TASK DIRECTIONS: Two lines in the data below mark the range: the one with "[79,201,207,218] 2 EDA/Nettoyage" and the one with "(172, 238) none -> [406,212,444,221] fichiers". Return both, along with every line between them, exactly.

RECORDED INFORMATION:
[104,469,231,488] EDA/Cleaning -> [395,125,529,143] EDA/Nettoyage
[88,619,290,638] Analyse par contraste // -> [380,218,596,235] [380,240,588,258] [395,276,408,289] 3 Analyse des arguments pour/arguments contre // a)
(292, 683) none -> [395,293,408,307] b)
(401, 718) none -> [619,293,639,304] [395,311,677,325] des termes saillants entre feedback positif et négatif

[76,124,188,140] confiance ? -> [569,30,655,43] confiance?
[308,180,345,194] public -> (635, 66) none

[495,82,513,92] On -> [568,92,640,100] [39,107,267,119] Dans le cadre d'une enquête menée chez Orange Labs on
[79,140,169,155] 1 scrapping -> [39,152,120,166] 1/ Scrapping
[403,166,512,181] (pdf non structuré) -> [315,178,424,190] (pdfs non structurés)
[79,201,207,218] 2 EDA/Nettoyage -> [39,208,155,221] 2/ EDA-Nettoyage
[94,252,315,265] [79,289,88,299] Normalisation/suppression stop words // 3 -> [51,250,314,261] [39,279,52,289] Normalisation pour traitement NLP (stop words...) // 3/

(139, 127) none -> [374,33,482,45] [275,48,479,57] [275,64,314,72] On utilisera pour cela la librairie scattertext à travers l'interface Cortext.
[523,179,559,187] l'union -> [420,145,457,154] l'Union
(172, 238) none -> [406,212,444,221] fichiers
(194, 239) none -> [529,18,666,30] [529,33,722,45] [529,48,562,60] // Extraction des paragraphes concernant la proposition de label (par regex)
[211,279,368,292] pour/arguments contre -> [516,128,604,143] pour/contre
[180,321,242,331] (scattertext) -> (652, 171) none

* * *

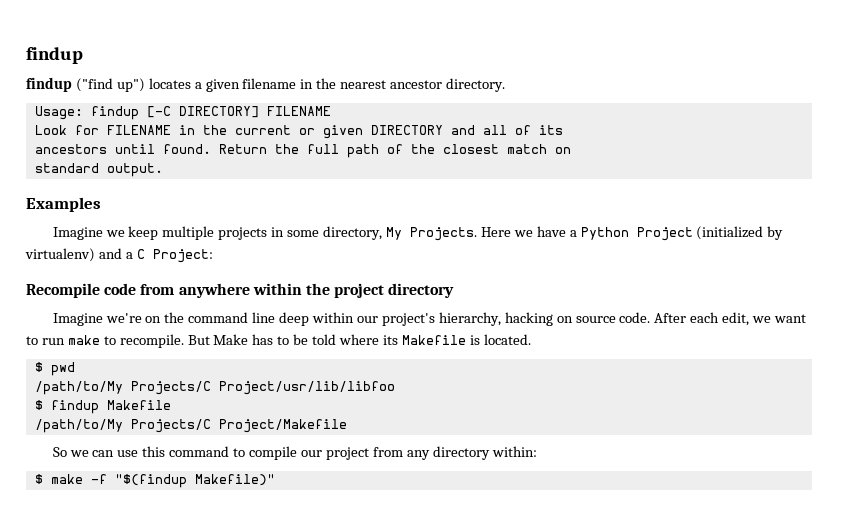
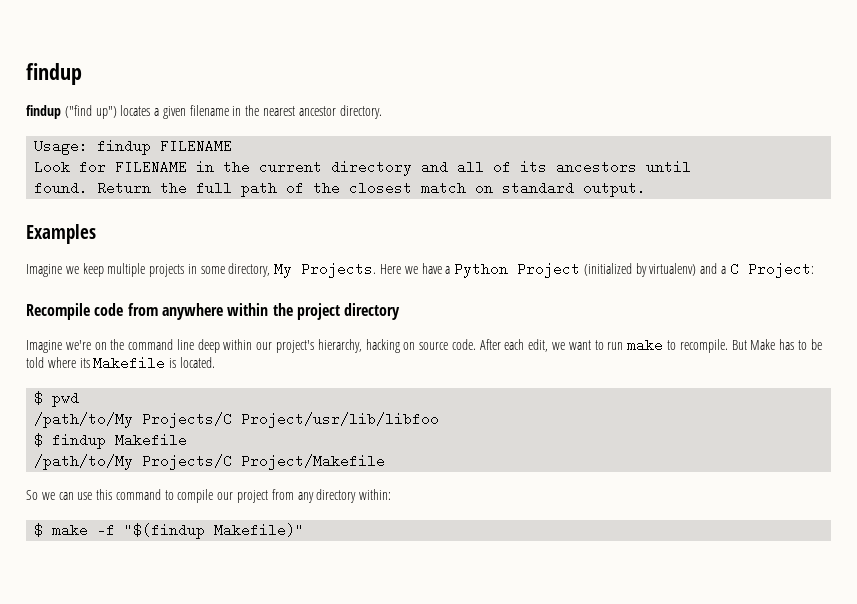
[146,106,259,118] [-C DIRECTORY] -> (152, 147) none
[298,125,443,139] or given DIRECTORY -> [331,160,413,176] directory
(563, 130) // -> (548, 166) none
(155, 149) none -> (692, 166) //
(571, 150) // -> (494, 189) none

WRITTEN SOLUTION:
[79,201,207,218] 2 EDA/Nettoyage -> [39,208,155,221] 2/ EDA-Nettoyage
[94,252,315,265] [79,289,88,299] Normalisation/suppression stop words // 3 -> [51,250,314,261] [39,279,52,289] Normalisation pour traitement NLP (stop words...) // 3/

(139, 127) none -> [374,33,482,45] [275,48,479,57] [275,64,314,72] On utilisera pour cela la librairie scattertext à travers l'interface Cortext.
[523,179,559,187] l'union -> [420,145,457,154] l'Union
(172, 238) none -> [406,212,444,221] fichiers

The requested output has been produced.